>>>>

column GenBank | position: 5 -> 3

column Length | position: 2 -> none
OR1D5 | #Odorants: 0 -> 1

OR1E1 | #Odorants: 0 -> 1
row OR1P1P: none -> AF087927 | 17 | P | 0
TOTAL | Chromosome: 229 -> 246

<<<<

### GOAL OF THE EXERCISE
Please write out the records from above, keeping every line exact.

### EXERCISE SOLUTION
column GenBank | position: 5 -> 3

column Length | position: 2 -> none
OR1D5 | #Odorants: 0 -> 1

OR1E1 | #Odorants: 0 -> 1
row OR1P1P: none -> AF087927 | 17 | P | 0
TOTAL | Chromosome: 229 -> 246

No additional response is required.